Regardless of the reason why you are upgrading your store from CloudCart to WooCommerce, the most important thing is to keep your SEO information and rankings. To that end, follow this checklist:

  1. Product SEO – the product XML feed contains SEO meta descriptions and product titles, so when importing with WP All Import be sure to add it. It’s a good idea to have an SEO plugin pre-installed – Yoast, RankMath or other.
  2. Category SEO – here you need to manually carry over SEO meta descriptions and titles.
  3. SEO of tags/collections – here you need to manually transfer SEO meta descriptions and titles.
  4. On-page SEO – here you need to manually transfer SEO meta descriptions and titles.
  5. 301 Links – CloudCart has a different link structure than WordPress, so you’ll get new links when you transfer. So it’s important to have a complete list of the old links and do a 301 redirect from the old to the new.
  6. Don’t forget to transfer all the pixels, Google analytics.
  7. Don’t forget to transfer the new sitemap to Google Search Console as well.

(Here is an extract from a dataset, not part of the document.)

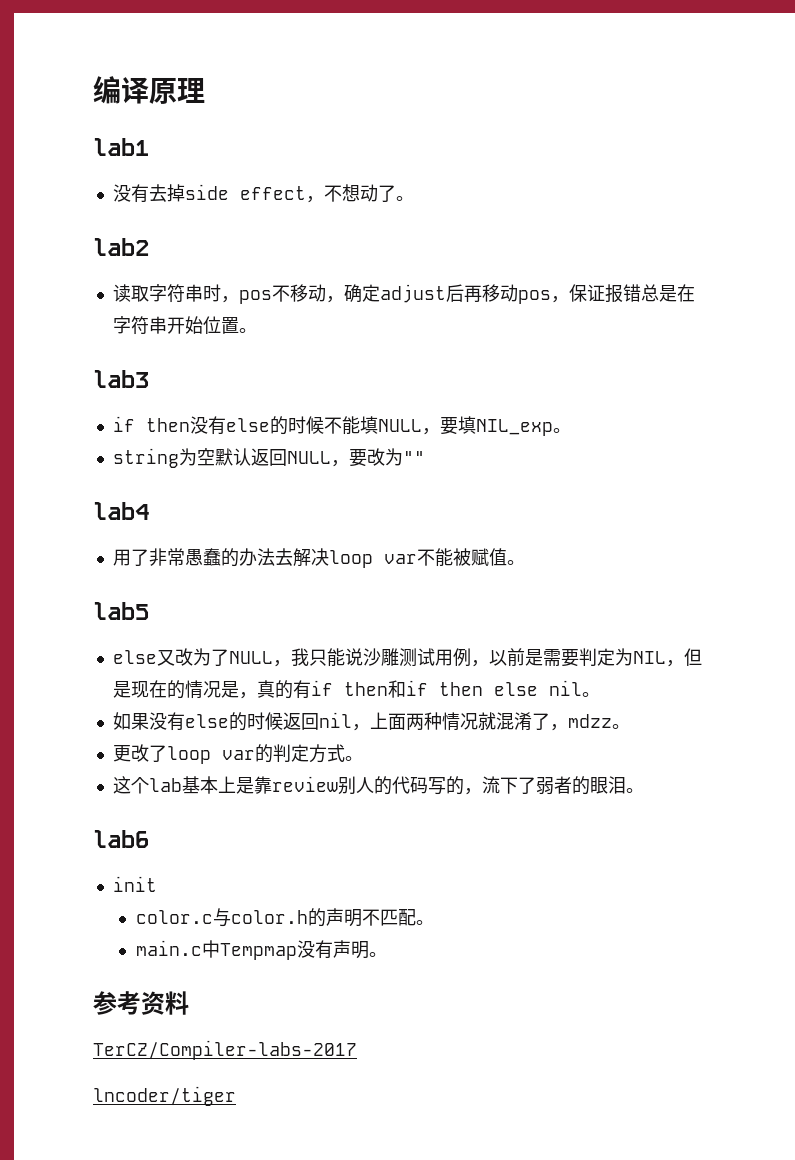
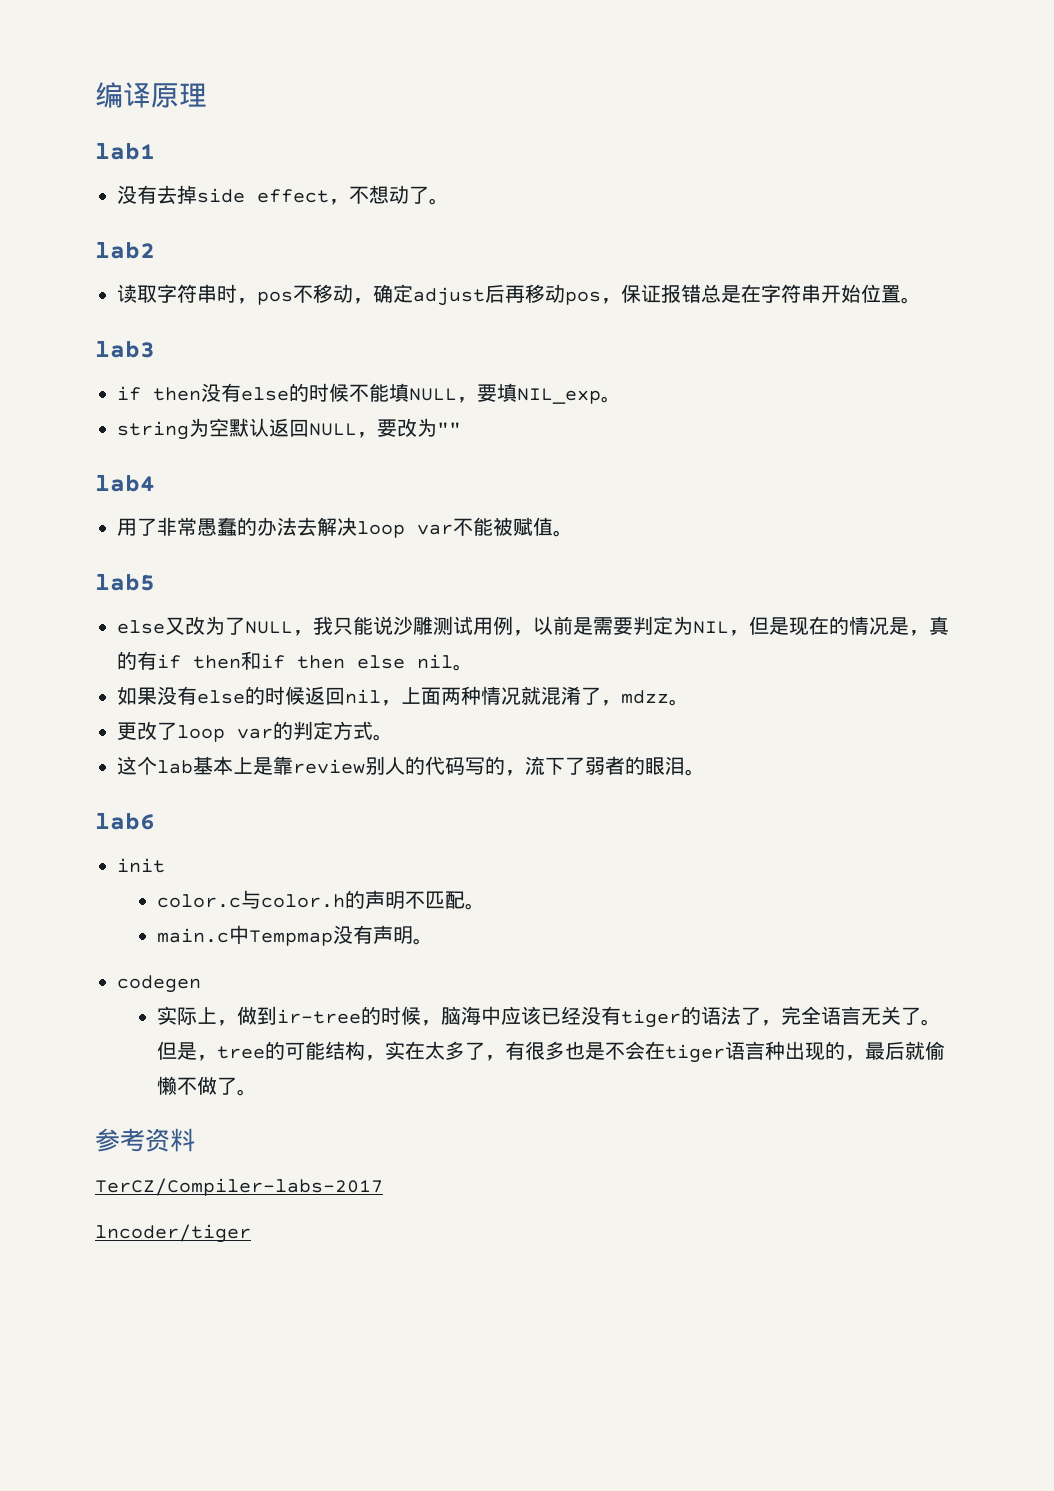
(387, 954) none -> [117,975,201,993] [156,1006,941,1028] [156,1041,945,1063] [156,1076,257,1096] // codegen // 实际上，做到ir-tree的时候，脑海中应该已经没有tiger的语法了，完全语言无关了。但是，tree的可能结构，实在太多了，有很多也是不会在tiger语言种出现的，最后就偷懒不做了。

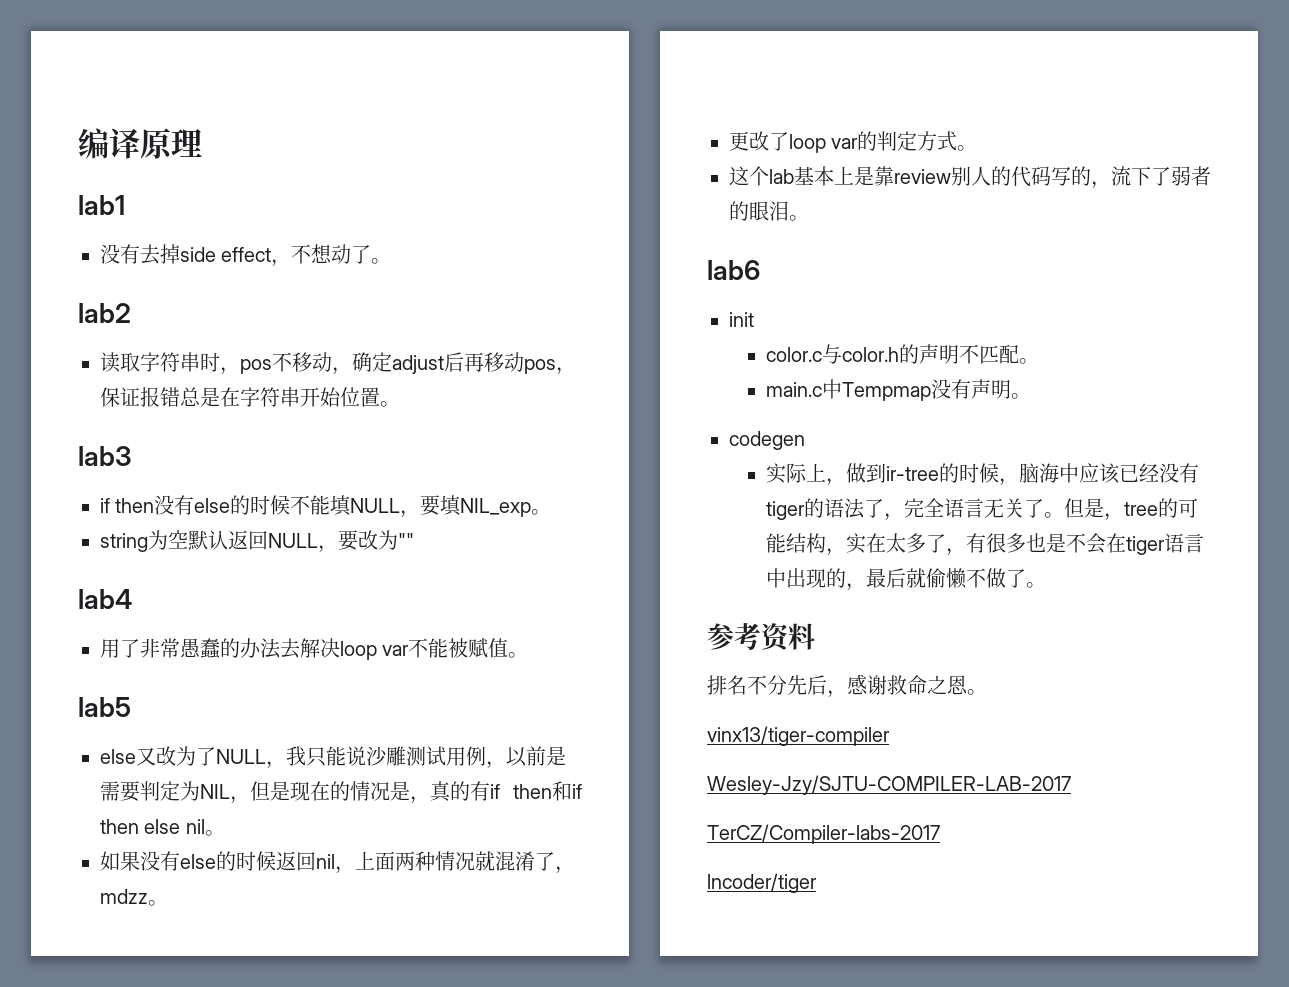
[764,1041,785,1060] 种 -> [766,568,787,588] 中
(195, 1140) none -> [707,674,987,698] [707,726,890,746] [707,775,1071,795] // 排名不分先后，感谢救命之恩。 // vinx13/tiger-compiler // Wesley-Jzy/SJTU-COMPILER-LAB-2017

Difference in links between CloudCart and WooCommerce:

CloudCartWordPress / WooCommerce
Pagehttps://моятсайт.ком/page/za-nashttps://моятсайт.ком/za-nas
Product categoryhttps://моятсайт.ком/category/accessorieshttps://моятсайт.ком/product-category/accessories/
Product (no difference here)https://моятсайт.ком/product/towel-tribalhttps://моятсайт.ком/product/towel-tribal/

How to set up a 301 redirect:

The 301 redirect is put in the .htaccess file of the main WordPress directory and looks like this:

Redirect 301 /page/za-nas https://моятсайт.ком/za-nas

You can use a plugin, but the best way is through .htaccess.

In conclusion

CloudCart (and other SAAS platforms) is a great platform, but it has its drawbacks. Our observations are that CloudCart is starting to become a very closed platform and any way they want to retain a customer, one way is to restrict them from exporting their data from the store or make it too expensive to discourage them from migrating. However they try to hold you, remember that all business data (customers, orders, products, invoices, etc.) is entirely owned by you, not CloudCart.

After the recent drastic price hikes, many store owners are rethinking whether to switch to WooCommerce.

Migrating to another platform contains many elements and is not an easy task and it is important to plan well and do it professionally so that the store becomes even better. We are here for you if you have any difficulties or if you want a complete migration from-to, just email us.


Note: CloudCart features, pricing, screenshots and processes described are current as of 12/17/2023.